[Collection entries]
________________
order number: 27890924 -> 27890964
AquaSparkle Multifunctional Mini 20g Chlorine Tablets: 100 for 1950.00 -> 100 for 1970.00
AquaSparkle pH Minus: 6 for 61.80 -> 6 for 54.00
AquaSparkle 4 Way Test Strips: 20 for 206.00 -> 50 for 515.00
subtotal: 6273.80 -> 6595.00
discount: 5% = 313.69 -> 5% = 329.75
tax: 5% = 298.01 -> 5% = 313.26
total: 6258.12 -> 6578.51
________________
WORK REQUIRED
Line by line, copy the entries above exactly as they appear.

OUTPUT FOR THIS EXERCISE
order number: 27890924 -> 27890964
AquaSparkle Multifunctional Mini 20g Chlorine Tablets: 100 for 1950.00 -> 100 for 1970.00
AquaSparkle pH Minus: 6 for 61.80 -> 6 for 54.00
AquaSparkle 4 Way Test Strips: 20 for 206.00 -> 50 for 515.00
subtotal: 6273.80 -> 6595.00
discount: 5% = 313.69 -> 5% = 329.75
tax: 5% = 298.01 -> 5% = 313.26
total: 6258.12 -> 6578.51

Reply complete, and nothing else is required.